PATIENTS AND METHODS

In all, 162 patients with upper urinary tract calculi requiring ureteric stent insertion were randomised to receive either a 6 F × 24 cm Contour(TM) or multi-length 6 F × 22-30 cm Contour VL(TM) stent. Patients were requested to complete the validated Bristol Ureteric Stent Symptom Questionnaire (USSQ) at 1 and 4 weeks after stent insertion and 4 weeks after removal. The mean scores for each domain of the USSQ for both groups were compared using the Student's t-test. Any adverse events, e.g. stent migration, early removal of stent due to stent-related symptoms and failure of stent insertion, were also recorded.

RESULTS

In all, 153 patients who had successful stent insertion were requested to complete the USSQ and 74% of patients returned at least the week 1 questionnaire.

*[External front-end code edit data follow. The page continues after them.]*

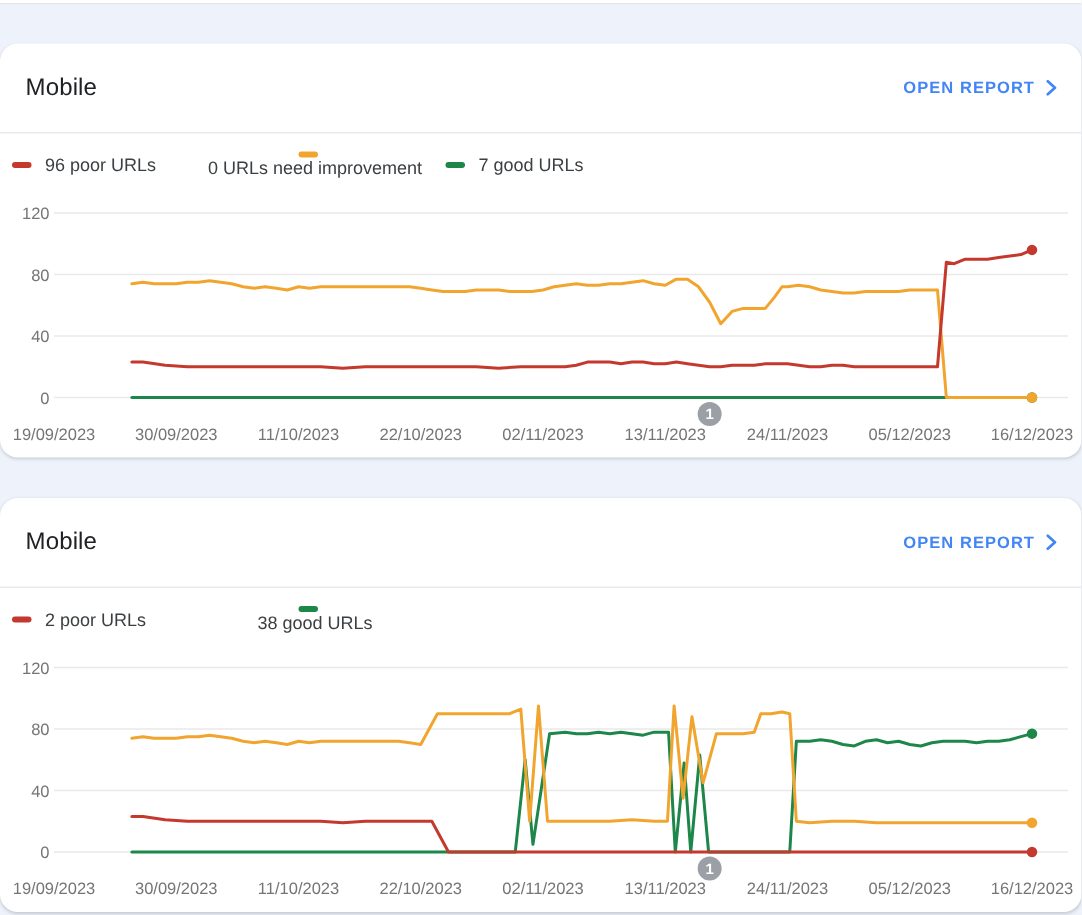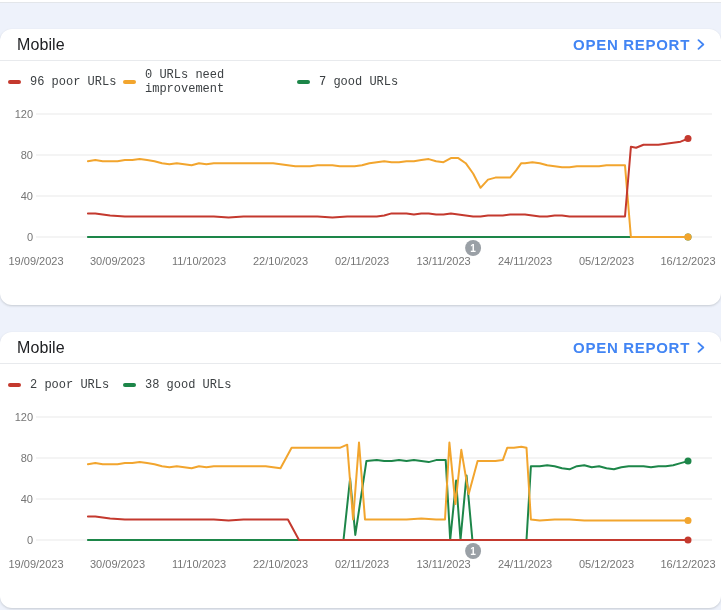--- a/index.html
+++ b/index.html
@@ -17,7 +17,7 @@
     margin-bottom:27px;
   }
   .card-header {
-    height:32px; display:flex; align-items:center; justify-content:space-between;
+    height:60px; display:flex; align-items:center; justify-content:space-between;
     padding:0 16px 0 17px; border-bottom:1px solid #e8eaed;
   }
   .card-title { font-size:16px; font-weight:400; color:#202124; margin:0; letter-spacing:.1px; }

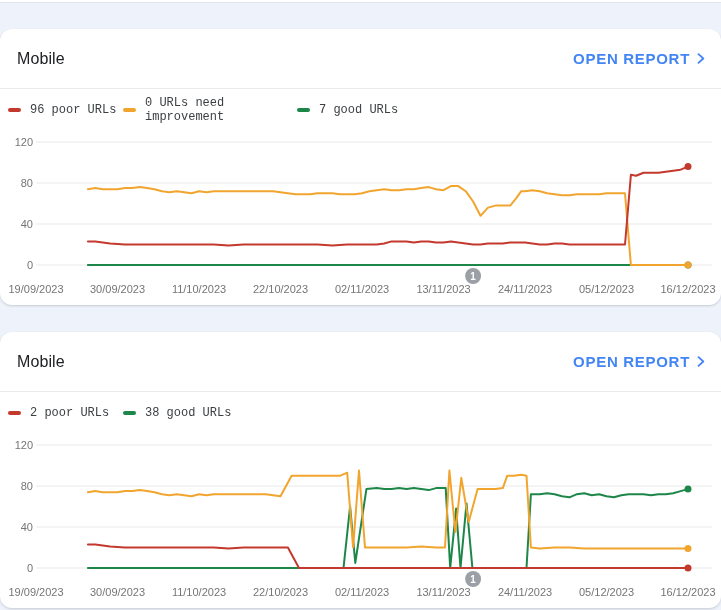--- a/index.html
+++ b/index.html
@@ -23,7 +23,7 @@
   .card-title { font-size:16px; font-weight:400; color:#202124; margin:0; letter-spacing:.1px; }
   .open-report {
     display:flex; align-items:center; cursor:pointer; text-decoration:none;
-    font-size:15px; font-weight:bold; letter-spacing:.7px; color:#4285f4;
+    font-size:11px; font-weight:bold; letter-spacing:.7px; color:#4285f4;
   }
   .open-report svg { margin-left:7px; display:block; }
   .legend { height:41px; display:flex; align-items:center; padding-left:8px;font-family:Liberation Mono, monospace; }

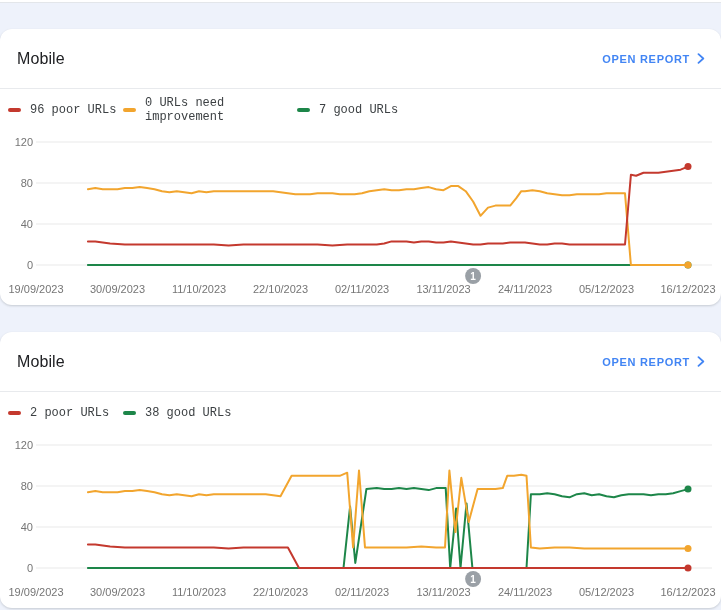--- a/index.html
+++ b/index.html
@@ -26,7 +26,7 @@
     font-size:11px; font-weight:bold; letter-spacing:.7px; color:#4285f4;
   }
   .open-report svg { margin-left:7px; display:block; }
-  .legend { height:41px; display:flex; align-items:center; padding-left:8px;font-family:Liberation Mono, monospace; }
+  .legend { height:41px; display:flex; align-items:center; padding-left:8px; }
   .legend-item { display:flex; align-items:center; font-size:12px; color:#3c4043; }
   .legend-item:nth-child(1) { width:115px; }
   .legend-item:nth-child(2) { width:174px; }

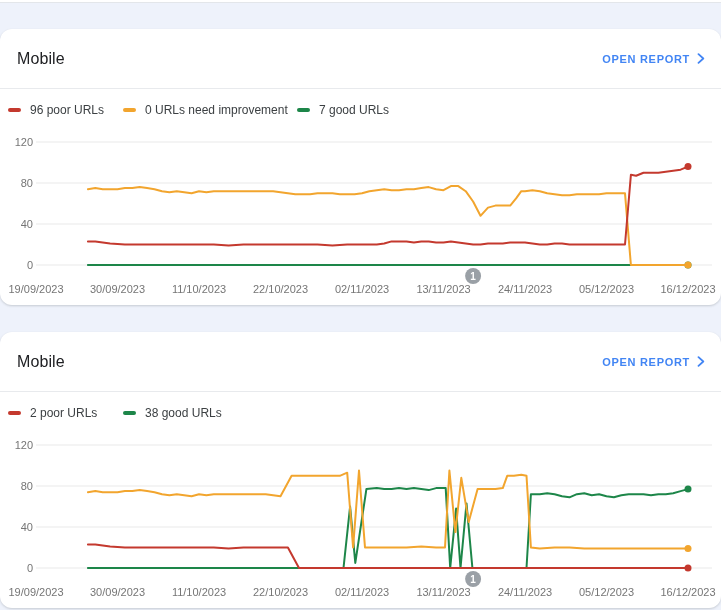--- a/index.html
+++ b/index.html
@@ -29,7 +29,7 @@
   .legend { height:41px; display:flex; align-items:center; padding-left:8px; }
   .legend-item { display:flex; align-items:center; font-size:12px; color:#3c4043; }
   .legend-item:nth-child(1) { width:115px; }
-  .legend-item:nth-child(2) { width:174px; }
+  .legend-item:nth-child(2) { width:174px;flex-direction:column; }
   .legend-dash { width:13px; height:4px; border-radius:2px; margin-right:9px; flex:0 0 auto; }
   svg.chart { display:block; width:721px; height:170px; }
   svg.chart text { font-family:"Liberation Sans", sans-serif; font-size:11px; fill:#757575; }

At 1 and 4 weeks with the stent in situ, comparison of the mean scores showed no significant difference in urinary symptoms, pain, general health, work performance, sexual dysfunction and number of days patients stayed in bed or reduced their routine activities. Three (2%) patients had their stent removed early due to stent-related symptoms and five (3%) had failed stent insertion.

CONCLUSIONS

This study did not find any difference in symptoms between the 24 cm or multi-length Contour stents. However, the study was not powered to detect small differences particularly for the pain symptom domain. Stents should only be used sparingly and the stent dwell-time should be minimised.

摘要

目的

研究过长的膀胱内留置支架部分是否会加重留置输尿管支架患者的支架相关症状。我们比较了使用标准的 24cm 长支架与使用多长度的 22-30cm 长 Contour VL 支架的患者之间的支架相关症状。

方法

共纳入 162 例需留置输尿管支架的上尿路结石患者,随机分为 6F×24cm Contour(TM)支架组和 6F×22-30cm Contour VL(TM)多长度支架组。患者在留置支架后 1 周和 4 周以及取出支架后 4 周时填写 Bristol 输尿管支架症状问卷(Ureteric Stent Symptom Questionnaire,USSQ)。使用学生 t 检验比较两组患者 USSQ 各维度的平均评分。记录所有不良事件,如支架移位、因支架相关症状而提前取出支架、以及支架置入失败等。

结果

共 153 例患者成功留置支架并填写 USSQ,74%的患者至少在第 1 周时完成了问卷。在支架留置时的第 1 周和第 4 周,两组患者的平均评分在尿症状、疼痛、总体健康、工作表现、性功能障碍以及需要卧床或减少日常活动的天数方面均无显著差异。3 例(2%)患者因支架相关症状而提前取出支架,5 例(3%)患者支架置入失败。

结论

本研究未发现 24cm 长支架与多长度 Contour 支架之间在症状方面存在差异。然而,本研究没有足够的能力来检测小的差异,尤其是疼痛症状方面。支架应尽量少用,支架留置时间应尽量缩短。